Обидевшись за Никулу, Роман не вытерпел, запальчиво крикнул:

– Что вы ржете над человеком? Много о себе думаете! Слышали, что на свете делается? Теперь вам очень просто могут рот заткнуть, – сказал он и свернул с дороги к своему дому.

Довольный его заступничеством, Никула поспешил за ним.

Богачи растерянно умолкли: чтобы Ромка Улыбин мог сказать им такое в глаза! Никогда раньше этого не бывало. Первым пришел в себя Платон Волокитин.

– Ну, слышали, как нынче разговаривают с нами? – заговорил он с хриплым придыханием. – Морду бы ему расквасить за такие разговоры, сопляку паршивому!

– Да, вырастил Северьян сына, – сказал Иннокентий Кустов. – Жалко, что убивали его, да не убили. Теперь от таких житья не будет.

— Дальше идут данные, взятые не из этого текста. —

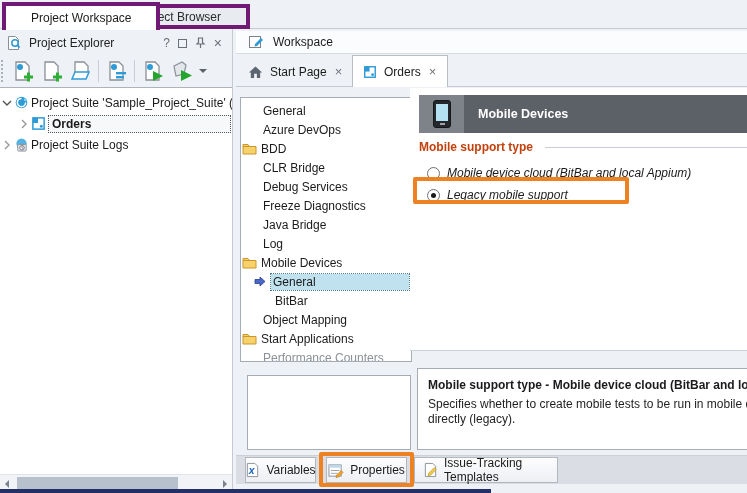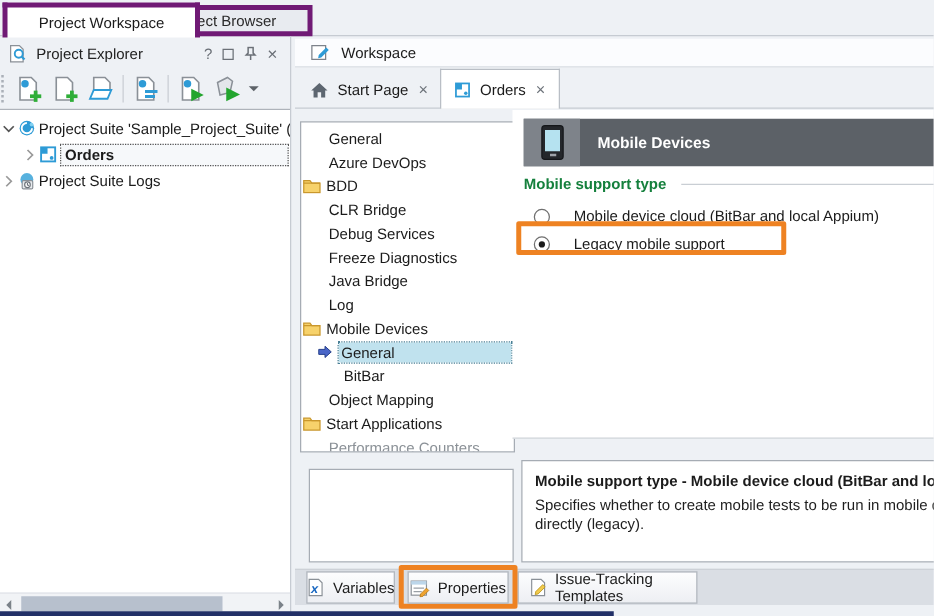--- a/index.html
+++ b/index.html
@@ -69,23 +69,23 @@
   .empty-box { left:247px; top:375px; width:164px; height:75px; background:#fff; border:1px solid #a6acb4; }
 
   
   .content { left:410px; top:88px; width:337px; height:263px; background:#fff; border-bottom:1px solid #cdd2d8; }
   .mob-header { left:419px; top:95px; width:328px; height:38px; background:#5c6167; display:flex; align-items:center; }
   .mob-iconcell { width:45px; height:38px; background:#7e838a; display:flex; align-items:center; justify-content:center; flex:none; }
   .phone { width:18px; height:28px; background:#24272b; border:1px solid #15171a; border-radius:3px; position:relative; }
   .phone .screen { position:absolute; left:2px; top:3px; width:12px; height:17px; background:#b5e2f0; }
   .phone .button { position:absolute; left:6px; bottom:2px; width:5px; height:2px; background:#9ea3a9; }
   .mob-title { color:#fff; font-weight:bold; margin-left:14px; font-size:12.5px; }
-  .group-label { left:419px; top:140px; font-weight:bold; color:#15803d; }
+  .group-label { left:419px; top:140px; font-weight:bold; color:#c2410c; }
   .group-rule { left:545px; top:147px; width:202px; height:1px; background:#c9ced4; }
-  .radio-row { position:absolute; height:16px; display:flex; align-items:center; gap:19px; }
+  .radio-row { position:absolute; height:16px; display:flex; align-items:center; gap:7px;font-style:italic; }
   .radio { width:13px; height:13px; border:1px solid #707070; border-radius:50%; background:#fff; flex:none; }
   .radio.sel::after { content:''; display:block; width:5px; height:5px; margin:3px; background:#1a1a1a; border-radius:50%; }
 
   .annotation { position:absolute; border:4px solid #ee8222; border-radius:2px; z-index:5; }
   .ann-radio { left:413px; top:177px; width:216px; height:27px; }
   .ann-tab { left:319px; top:452px; width:95px; height:35px; }
 
   
   .desc-box { left:417px; top:368px; width:334px; height:82px; background:#fff; border:1px solid #a6acb4; padding:9px 0 0 10px; overflow:hidden; }
   .desc-title { font-weight:bold; white-space:nowrap; }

– Про то и толкую, – вмешался в разговор Сергей Ильич. – А приедет вот его дядя-каторжник, так еще и не так эта голытьба распояшется. Надо бы нам собраться, потолковать.

– О чем это?

– А хотя бы вот о каторге.

– А чего она, каторга? Идет и пройдет себе, – сказал Иннокентий.

– Не скажи!.. – закипятился Чепалов. – Такая чертовщина добром не кончится. Теперь, гляди, надо закрываться пораньше наглухо да гостей ждать. Ежели еще уголовщину распустят, тогда заживо в гроб ложись. Я нынче себе под бок берданку положу.

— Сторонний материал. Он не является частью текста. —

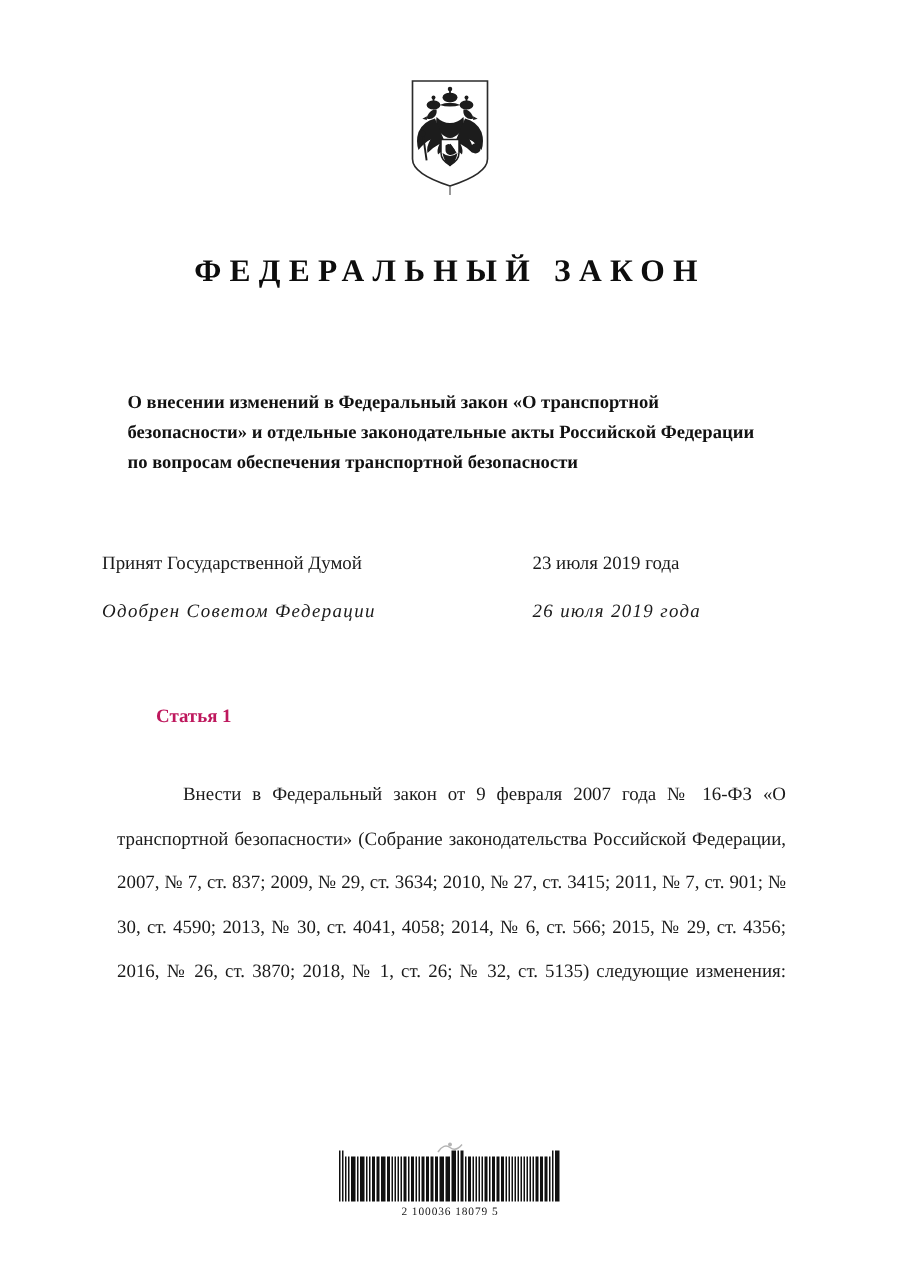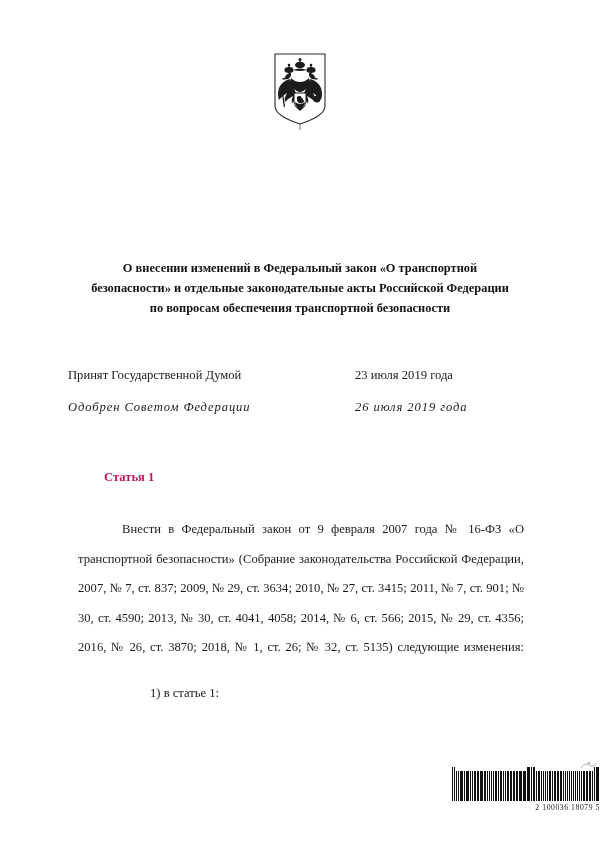--- a/index.html
+++ b/index.html
@@ -56,21 +56,20 @@
     letter-spacing: 5.5px;
     color: #0d0d0d;
   }
 
   
   .subject {
     position: absolute;
     top: 258px;
     left: 85px;
     width: 430px;
-    text-align: center;
     font-size: 12.4px;
     font-weight: bold;
     line-height: 20px;
     color: #121212;
   }
 
   
   .adopt-row {
     position: absolute;
     left: 68px;
@@ -121,21 +120,21 @@
   .body p.item { text-indent: 72px; }
 
   
   .barcode-wrap {
     position: absolute;
     top: 760px;
     left: 0;
     width: 600px;
     display: flex;
     flex-direction: column;
-    align-items: flex-end;
+    align-items: center;
   }
   .barcode-mark {
     width: 22px;
     height: 10px;
     margin-bottom: 1px;
     opacity: 0.55;
   }
   .barcode-bars {
     display: flex;
     align-items: flex-end;
@@ -203,35 +202,35 @@
           <path d="M30 45 q2 -2 4 0 q2 2 3 5 q-3 2 -5 1 q-2 -1 -2 -3 Z"></path>
           <path d="M33 44 l4 6" stroke="#1c1c1c" stroke-width="0.9"></path>
 
           <path d="M28 50 q5 4 10 0 q-1 6 -5 9 q-4 -3 -5 -9 Z"></path>
         </g>
       </svg>
     </div>
   </div>
 
 
+  <div class="lawtype">ФЕДЕРАЛЬНЫЙ ЗАКОН</div>
 
   <div class="subject">О внесении изменений в Федеральный закон «О транспортной безопасности» и отдельные законодательные акты Российской Федерации по вопросам обеспечения транспортной безопасности</div>
 
   <div class="adopt-row r1">
     <span class="label">Принят Государственной Думой</span><span class="date">23 июля 2019 года</span>
   </div>
   <div class="adopt-row r2">
     <span class="label">Одобрен Советом Федерации</span><span class="date">26 июля 2019 года</span>
   </div>
 
   <div class="article-heading">Статья 1</div>
 
   <div class="body">
     <p class="indent-first justified">Внести в Федеральный закон от 9 февраля 2007 года № 16-ФЗ «О транспортной безопасности» (Собрание законодательства Российской Федерации, 2007, № 7, ст. 837; 2009, № 29, ст. 3634; 2010, № 27, ст. 3415; 2011, № 7, ст. 901; № 30, ст. 4590; 2013, № 30, ст. 4041, 4058; 2014, № 6, ст. 566; 2015, № 29, ст. 4356; 2016, № 26, ст. 3870; 2018, № 1, ст. 26; № 32, ст. 5135) следующие изменения:</p>
-    <p class="item">1) в статье 1:</p>
   </div>
 
   <div class="barcode-wrap">
     <svg class="barcode-mark" viewBox="0 0 22 10">
       <path d="M3 8 q4 -6 8 -3 q4 3 8 -2" stroke="#777" stroke-width="1" fill="none"></path>
       <circle cx="11" cy="3" r="1.3" fill="#777"></circle>
     </svg>
     <div class="barcode-bars" id="bars">
         <i style="width: 1px; height: 34px;"></i>
         <i style="width: 1px; height: 34px;"></i>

– Этим не шибко делу поможешь, – усмехнулся Платон. – Тут надо о другом думать. Надо теперь на каждую ночь караул в улице ставить.

Все поддержали Платона. Толпа остановилась на буром плацу возле церкви, и Чепалов с Платоном пошли к Каргину требовать, чтобы послал он нарочных в станичный арсенал за винтовками.